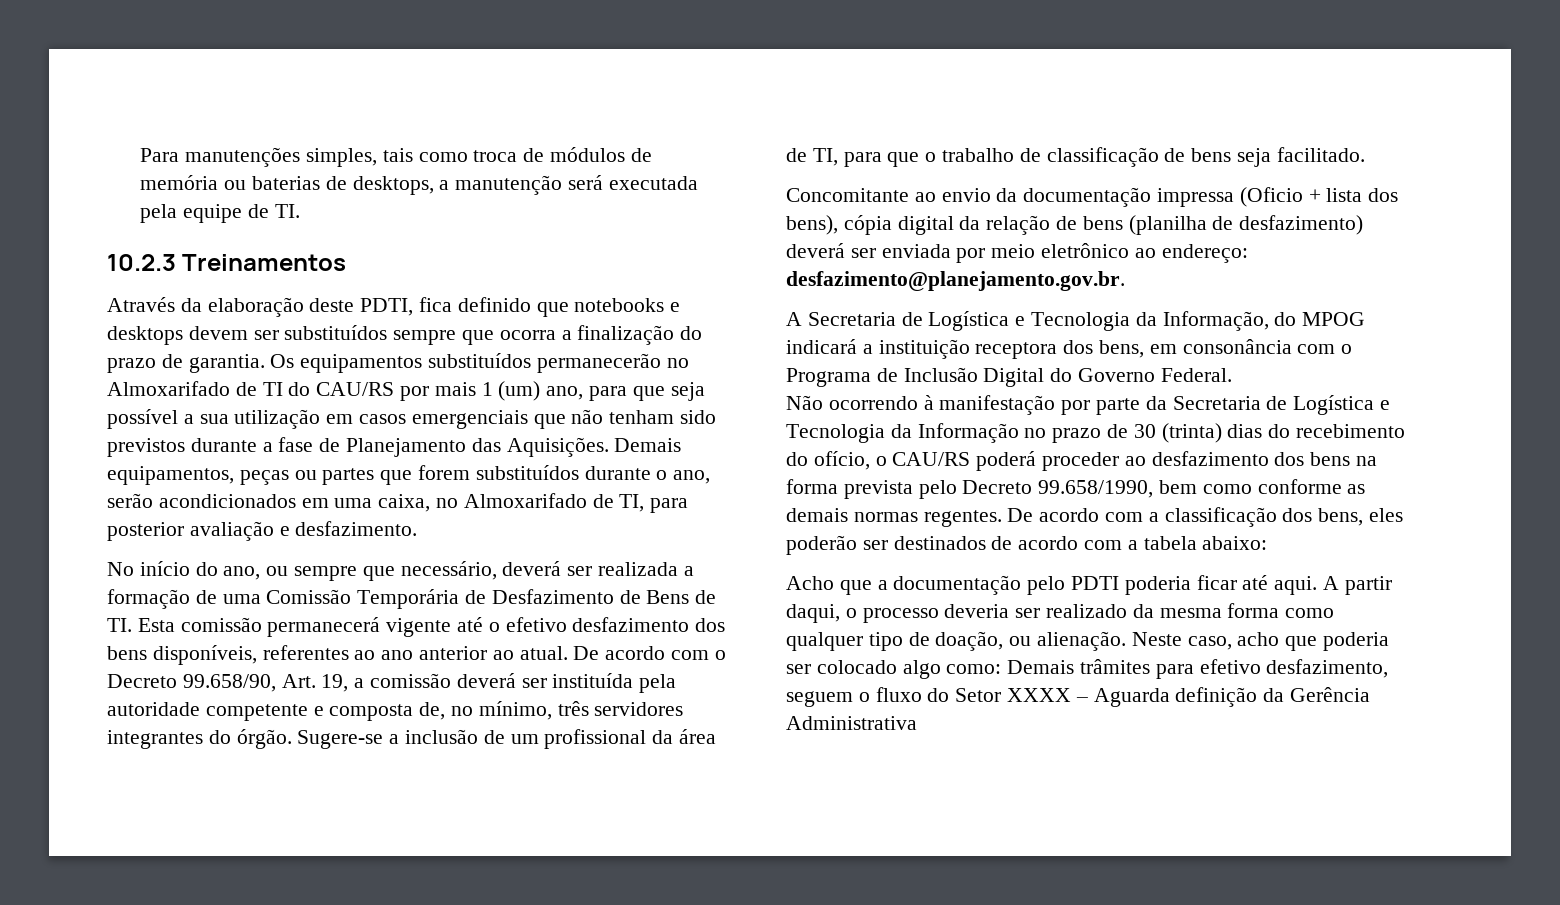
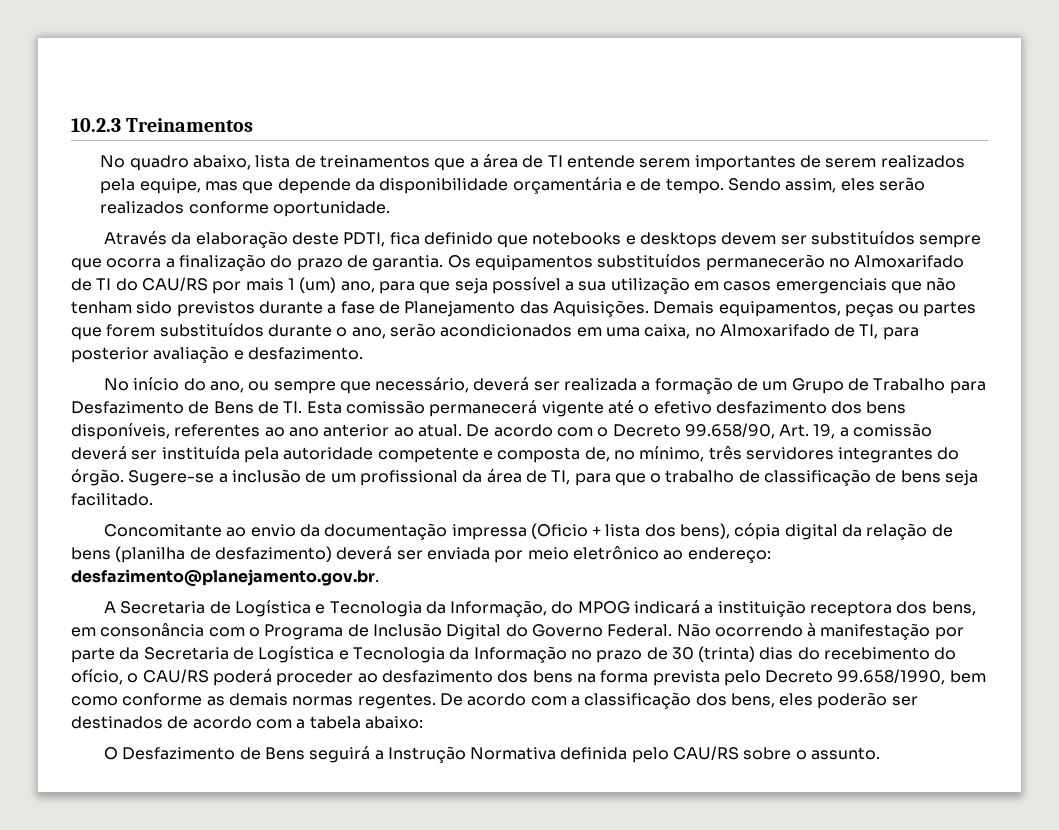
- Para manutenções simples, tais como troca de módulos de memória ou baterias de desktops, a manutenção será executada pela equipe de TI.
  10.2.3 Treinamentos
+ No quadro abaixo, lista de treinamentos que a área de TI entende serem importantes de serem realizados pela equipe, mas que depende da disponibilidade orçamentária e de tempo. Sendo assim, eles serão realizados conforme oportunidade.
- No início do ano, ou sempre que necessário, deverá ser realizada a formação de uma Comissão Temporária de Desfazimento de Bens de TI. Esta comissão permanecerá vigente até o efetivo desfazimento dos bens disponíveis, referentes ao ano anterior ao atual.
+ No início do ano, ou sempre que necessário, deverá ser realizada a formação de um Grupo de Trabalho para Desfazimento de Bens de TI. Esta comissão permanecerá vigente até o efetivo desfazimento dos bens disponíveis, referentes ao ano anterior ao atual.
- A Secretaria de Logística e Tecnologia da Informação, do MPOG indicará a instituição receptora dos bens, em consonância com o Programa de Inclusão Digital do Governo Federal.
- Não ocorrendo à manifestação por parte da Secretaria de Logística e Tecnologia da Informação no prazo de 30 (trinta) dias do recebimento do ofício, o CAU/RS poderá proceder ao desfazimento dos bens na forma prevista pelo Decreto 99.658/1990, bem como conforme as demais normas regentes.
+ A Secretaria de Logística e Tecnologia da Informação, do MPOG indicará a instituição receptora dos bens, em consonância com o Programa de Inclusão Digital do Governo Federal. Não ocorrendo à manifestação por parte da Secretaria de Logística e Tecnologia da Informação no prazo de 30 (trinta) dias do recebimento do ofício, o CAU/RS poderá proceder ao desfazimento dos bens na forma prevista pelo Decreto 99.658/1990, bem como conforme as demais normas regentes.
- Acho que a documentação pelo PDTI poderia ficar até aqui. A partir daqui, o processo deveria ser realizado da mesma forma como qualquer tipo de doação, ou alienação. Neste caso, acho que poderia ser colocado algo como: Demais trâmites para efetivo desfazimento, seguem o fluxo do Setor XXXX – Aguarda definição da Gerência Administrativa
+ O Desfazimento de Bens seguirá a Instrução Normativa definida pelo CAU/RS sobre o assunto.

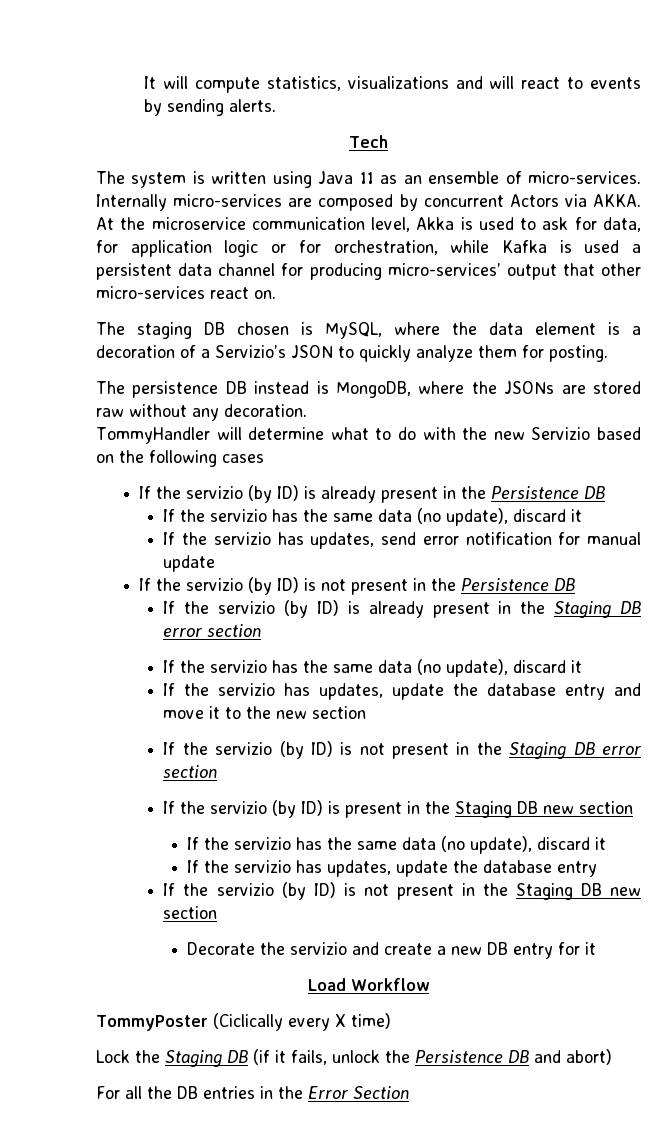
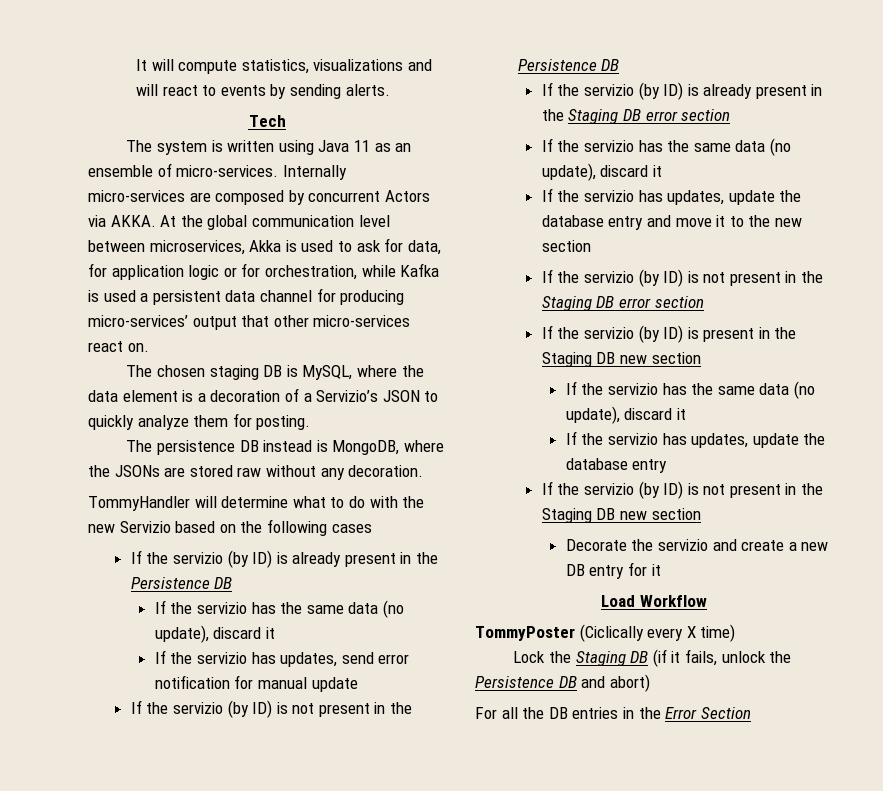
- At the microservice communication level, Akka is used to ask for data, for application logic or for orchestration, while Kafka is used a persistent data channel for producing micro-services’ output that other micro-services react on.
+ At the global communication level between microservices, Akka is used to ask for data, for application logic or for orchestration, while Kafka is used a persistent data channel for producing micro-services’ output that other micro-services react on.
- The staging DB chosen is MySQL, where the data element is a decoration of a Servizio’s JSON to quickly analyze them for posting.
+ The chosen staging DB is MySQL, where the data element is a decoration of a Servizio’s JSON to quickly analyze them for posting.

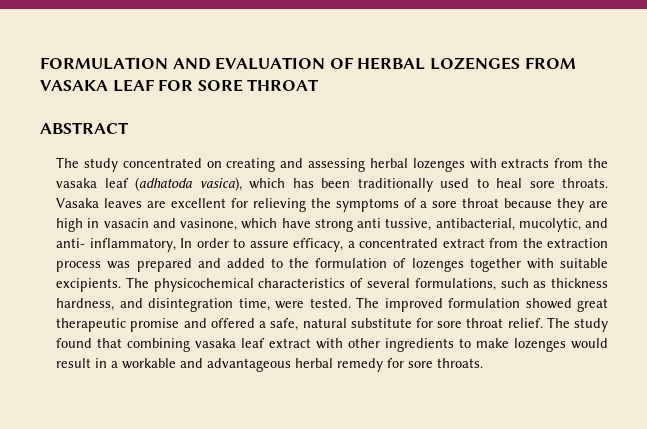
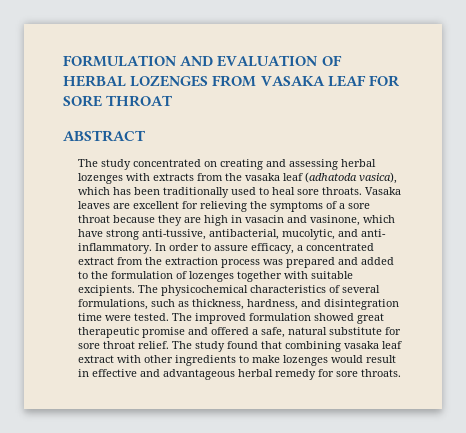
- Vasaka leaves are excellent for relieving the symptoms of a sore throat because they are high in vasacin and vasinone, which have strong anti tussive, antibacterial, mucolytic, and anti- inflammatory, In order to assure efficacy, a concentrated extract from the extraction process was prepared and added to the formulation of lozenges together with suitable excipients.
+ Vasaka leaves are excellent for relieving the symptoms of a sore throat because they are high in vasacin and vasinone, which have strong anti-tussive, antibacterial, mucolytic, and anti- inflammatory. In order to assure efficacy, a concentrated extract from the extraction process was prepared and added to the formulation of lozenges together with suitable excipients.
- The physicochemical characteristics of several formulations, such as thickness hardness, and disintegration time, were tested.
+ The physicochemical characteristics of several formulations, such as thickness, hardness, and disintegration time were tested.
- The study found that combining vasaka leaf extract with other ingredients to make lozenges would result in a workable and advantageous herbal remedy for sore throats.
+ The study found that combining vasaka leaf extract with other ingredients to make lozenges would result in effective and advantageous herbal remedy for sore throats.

########################################

- **What is being asked**: Which of the lines above contain "element"? Return them all.

- **Answer to the problem**:
- The staging DB chosen is MySQL, where the data element is a decoration of a Servizio’s JSON to quickly analyze them for posting.
+ The chosen staging DB is MySQL, where the data element is a decoration of a Servizio’s JSON to quickly analyze them for posting.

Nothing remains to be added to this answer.